Here, we are saying that we want to calculate logdensity as a function of u[2] only, while integrating over all possible values of u[1] and u[3]. In the laguage of mathematics, if we write u -> logdensity(u, data) as $f(u)$, then the marginalized function v -> marginal_logdensity(v, data) is calculating

\[f_m(u_2) = \iint f(u) \; du_1 du_3.\]

After defining marginal_logdensity, you can call it just like the original function, with the difference that you only need to supply v, the subset of parameters you're interested in, rather than the entire set u.

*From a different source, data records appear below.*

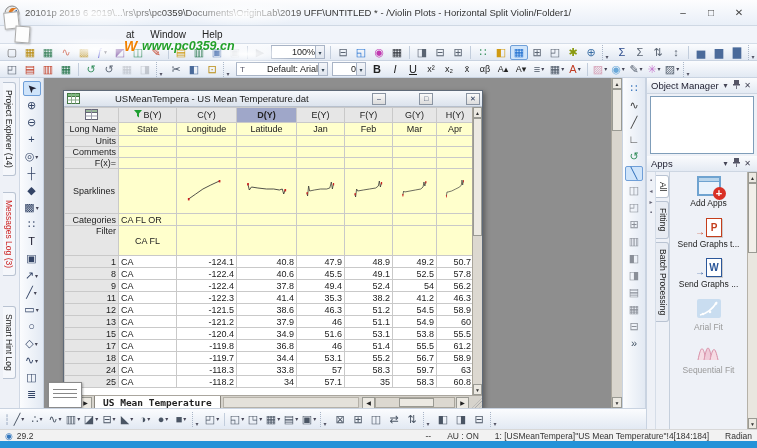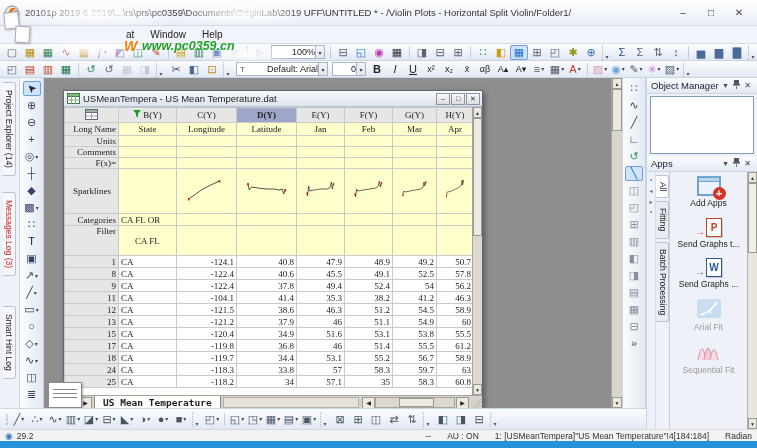--- a/index.html
+++ b/index.html
@@ -66,33 +66,33 @@
   .mdi-vscroll .sb-thumb { height:42px; background:#ece9e2; border:1px solid #9a9a93; }
   .mdi-vscroll .sb-fill { flex:1; }
   .mdi-min { position:absolute; left:4px; bottom:0px; width:34px; height:26px; background:#fff;
     border:1px solid #8a8a8a; box-shadow:1px 1px 2px rgba(0,0,0,.3); padding:3px 4px; }
   .mdi-min i { display:block; height:1px; background:#888; margin:3px 0; }
 
   
   .sheet-window { position:absolute; left:19px; top:12px; width:420px; height:318px;
     background:#d6d3cc; border:1px solid #5f6a78; box-shadow:2px 2px 5px rgba(0,0,0,.35); }
   .sw-title { height:16px; background:linear-gradient(#f7f9fc,#dce3ed); border-bottom:1px solid #b7c0cd;
-    display:flex; align-items:center; padding:0 2px; font-size:9.5px; color:#222; }
+    display:flex; align-items:center; padding:0 2px; font-size:9.5px; color:#222;gap:32px; }
   .sw-title .tt { white-space:nowrap; overflow:hidden; flex:1; }
   .sw-icon { width:13px; height:11px; margin:0 3px 0 1px; flex:0 0 auto; }
   .sw-btn { width:14px; height:12px; background:linear-gradient(#fafafa,#dcdcdc); border:1px solid #8a94a2;
     font-size:7px; display:flex; align-items:center; justify-content:center; margin-left:1px; color:#235; flex:0 0 auto; }
   .sw-body { position:relative; height:288px; background:#fff; overflow:hidden; }
   .gridwrap { position:absolute; left:0; top:0; width:409px; height:288px; overflow:hidden; }
   .ws-vscroll { position:absolute; right:0; top:0; width:10px; height:288px; background:#dcd8d0;
     border-left:1px solid #a9a59b; display:flex; flex-direction:column; }
   .ws-vscroll .sb-thumb { height:118px; background:#ece9e2; border:1px solid #9a9a93; }
   .ws-vscroll .sb-fill { flex:1; }
 
-  table.sheet { width:409px; border-collapse:collapse; table-layout:fixed; font-size:9px;font-family:Liberation Serif, serif; }
+  table.sheet { width:409px; border-collapse:collapse; table-layout:fixed; font-size:9px; }
   table.sheet td { padding:0 2px; height:11px; overflow:hidden; white-space:nowrap; border:1px solid #c9c9c9; }
   td.hcell { background:#e6e6e6; border:1px solid #a6a6a6; border-top-color:#f8f8f8; border-left-color:#f8f8f8;
     text-align:center; color:#222; }
   td.rh { background:#e6e6e6; border:1px solid #a6a6a6; border-top-color:#f8f8f8; border-left-color:#f8f8f8;
     text-align:right; padding-right:3px; }
   td.ycell { background:#ffffcc; }
   td.wcell { background:#ffffff; }
   td.colsel { background:#9fa7c9; font-weight:bold; }
   tr.r-colhead td { height:15px; }
   tr.r-long_name td { height:13px; }
@@ -671,21 +671,21 @@
                   <td class="wcell ar">-122.4</td>
                   <td class="wcell ar">37.8</td>
                   <td class="wcell ar">49.4</td>
                   <td class="wcell ar">52.4</td>
                   <td class="wcell ar">54</td>
                   <td class="wcell ar">56.2</td>
                 </tr>
                 <tr class="datarow">
                   <td class="rh">11</td>
                   <td class="wcell al">CA</td>
-                  <td class="wcell ar">-104.1</td>
+                  <td class="wcell ar">-122.3</td>
                   <td class="wcell ar">41.4</td>
                   <td class="wcell ar">35.3</td>
                   <td class="wcell ar">38.2</td>
                   <td class="wcell ar">41.2</td>
                   <td class="wcell ar">46.3</td>
                 </tr>
                 <tr class="datarow">
                   <td class="rh">12</td>
                   <td class="wcell al">CA</td>
                   <td class="wcell ar">-121.5</td>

initial_v = [1.0] # another arbitrary starting value
length(initial_v) == N - length(iw) # true
marginal_logdensity(initial_v, data)
# -1.5466258635350596

Compare this value to the analytic marginal density, i.e. the log-probability of $N(0, 1.5)$ at 1.0:

logpdf(Normal(0, 1.5), 1.0)
# -1.5466258635350594

You also can re-run the same MarginalLogDensity with different data if you want - though if the sparsity of your problem depends on the data in shome way, this may cause errors. See the section on sparsity for more information.

The point of doing all this was to find an optimal set of parameters v for your data. MLD includes an interface to Optimization.jl that works directly with a MarginalLogDensity object, making optimization easy. The simplest way is to construct an OptimizationProblem directly from the MarginalLogDensity and solve it:

using Optimization, OptimizationOptimJL

opt_problem = OptimizationProblem(marginal_logdensity, v0)
opt_solution = solve(opt_problem, NelderMead())

If you want more control over options, for instance setting an AD backend, you can construct an OptimizationFunction explicitly:

opt_function = OptimizationFunction(marginal_logdensity, AutoFiniteDiff())
opt_problem = OptimizationProblem(opt_function, v0)
opt_solution = solve(opt_problem, LBFGS())

Note

At present we can't differentiate through the Laplace approximation, so outer optimizations like this need to either use a gradient-free solver (like NelderMead()), or a finite-difference backend (like AutoFiniteDiff()). We hope to remove this limitation in the future.